***** DATASET RECORDS

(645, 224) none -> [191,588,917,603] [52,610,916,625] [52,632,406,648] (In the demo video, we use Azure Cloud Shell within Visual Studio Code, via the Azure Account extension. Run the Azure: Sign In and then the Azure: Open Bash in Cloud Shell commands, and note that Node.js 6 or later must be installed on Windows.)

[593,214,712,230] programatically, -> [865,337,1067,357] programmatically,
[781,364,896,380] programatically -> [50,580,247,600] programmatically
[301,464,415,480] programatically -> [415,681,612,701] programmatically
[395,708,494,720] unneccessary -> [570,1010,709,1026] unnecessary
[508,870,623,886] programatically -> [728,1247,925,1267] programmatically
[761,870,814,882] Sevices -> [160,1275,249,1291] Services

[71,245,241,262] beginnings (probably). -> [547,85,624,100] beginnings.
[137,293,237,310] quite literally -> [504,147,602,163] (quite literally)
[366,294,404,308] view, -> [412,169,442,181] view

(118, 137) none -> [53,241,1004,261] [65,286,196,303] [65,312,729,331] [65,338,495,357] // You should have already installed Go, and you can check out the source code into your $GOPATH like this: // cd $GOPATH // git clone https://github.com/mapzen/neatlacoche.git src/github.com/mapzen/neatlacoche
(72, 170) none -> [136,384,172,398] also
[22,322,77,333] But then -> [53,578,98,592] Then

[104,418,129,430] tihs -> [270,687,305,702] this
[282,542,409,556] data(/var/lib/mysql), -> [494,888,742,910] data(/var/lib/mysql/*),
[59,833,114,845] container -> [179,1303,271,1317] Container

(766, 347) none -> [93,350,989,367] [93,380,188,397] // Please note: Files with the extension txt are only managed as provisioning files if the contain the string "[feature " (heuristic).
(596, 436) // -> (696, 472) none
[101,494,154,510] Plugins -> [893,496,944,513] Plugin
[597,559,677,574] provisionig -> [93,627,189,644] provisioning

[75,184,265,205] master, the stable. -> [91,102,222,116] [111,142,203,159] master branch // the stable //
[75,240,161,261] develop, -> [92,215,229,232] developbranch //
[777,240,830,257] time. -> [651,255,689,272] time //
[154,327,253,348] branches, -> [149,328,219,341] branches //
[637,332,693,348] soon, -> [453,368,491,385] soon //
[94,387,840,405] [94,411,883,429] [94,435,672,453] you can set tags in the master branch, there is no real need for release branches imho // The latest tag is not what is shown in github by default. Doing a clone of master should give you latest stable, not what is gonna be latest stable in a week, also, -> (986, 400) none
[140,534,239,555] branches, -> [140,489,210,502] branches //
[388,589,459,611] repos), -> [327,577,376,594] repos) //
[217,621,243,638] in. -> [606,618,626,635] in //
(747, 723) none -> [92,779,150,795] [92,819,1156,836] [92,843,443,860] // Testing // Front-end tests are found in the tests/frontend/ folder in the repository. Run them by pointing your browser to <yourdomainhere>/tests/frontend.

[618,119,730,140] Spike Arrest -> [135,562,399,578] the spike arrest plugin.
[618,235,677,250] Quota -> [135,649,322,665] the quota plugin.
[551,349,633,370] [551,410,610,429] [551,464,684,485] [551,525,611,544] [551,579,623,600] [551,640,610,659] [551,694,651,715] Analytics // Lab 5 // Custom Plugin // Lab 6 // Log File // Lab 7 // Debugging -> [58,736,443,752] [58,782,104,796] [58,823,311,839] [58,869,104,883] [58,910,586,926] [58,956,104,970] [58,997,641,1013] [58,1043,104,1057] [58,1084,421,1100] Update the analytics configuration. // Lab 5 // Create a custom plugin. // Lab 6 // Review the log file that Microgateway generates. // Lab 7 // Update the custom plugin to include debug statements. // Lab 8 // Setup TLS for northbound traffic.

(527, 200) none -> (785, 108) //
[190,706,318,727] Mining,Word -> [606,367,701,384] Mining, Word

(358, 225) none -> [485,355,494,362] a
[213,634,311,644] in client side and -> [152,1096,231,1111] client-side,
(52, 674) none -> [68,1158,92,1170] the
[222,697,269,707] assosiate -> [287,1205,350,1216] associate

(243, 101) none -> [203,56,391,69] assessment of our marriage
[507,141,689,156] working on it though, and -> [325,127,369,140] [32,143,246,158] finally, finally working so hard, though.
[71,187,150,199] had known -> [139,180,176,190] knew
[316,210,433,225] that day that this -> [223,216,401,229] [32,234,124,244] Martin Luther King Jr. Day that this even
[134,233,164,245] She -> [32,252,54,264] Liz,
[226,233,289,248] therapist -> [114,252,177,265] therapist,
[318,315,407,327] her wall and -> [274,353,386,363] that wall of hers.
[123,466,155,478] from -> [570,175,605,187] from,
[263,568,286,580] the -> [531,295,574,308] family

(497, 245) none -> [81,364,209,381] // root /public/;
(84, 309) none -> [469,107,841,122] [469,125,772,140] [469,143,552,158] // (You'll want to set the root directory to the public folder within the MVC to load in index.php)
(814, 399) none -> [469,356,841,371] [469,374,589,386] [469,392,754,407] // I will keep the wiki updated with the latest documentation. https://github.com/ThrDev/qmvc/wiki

**********

WORK REQUIRED = Please set down exactly the lines running from the one with "(243, 101) none" to the last line of the entries above, both of them included, and no others.

ANSWER BOX =
(243, 101) none -> [203,56,391,69] assessment of our marriage
[507,141,689,156] working on it though, and -> [325,127,369,140] [32,143,246,158] finally, finally working so hard, though.
[71,187,150,199] had known -> [139,180,176,190] knew
[316,210,433,225] that day that this -> [223,216,401,229] [32,234,124,244] Martin Luther King Jr. Day that this even
[134,233,164,245] She -> [32,252,54,264] Liz,
[226,233,289,248] therapist -> [114,252,177,265] therapist,
[318,315,407,327] her wall and -> [274,353,386,363] that wall of hers.
[123,466,155,478] from -> [570,175,605,187] from,
[263,568,286,580] the -> [531,295,574,308] family

(497, 245) none -> [81,364,209,381] // root /public/;
(84, 309) none -> [469,107,841,122] [469,125,772,140] [469,143,552,158] // (You'll want to set the root directory to the public folder within the MVC to load in index.php)
(814, 399) none -> [469,356,841,371] [469,374,589,386] [469,392,754,407] // I will keep the wiki updated with the latest documentation. https://github.com/ThrDev/qmvc/wiki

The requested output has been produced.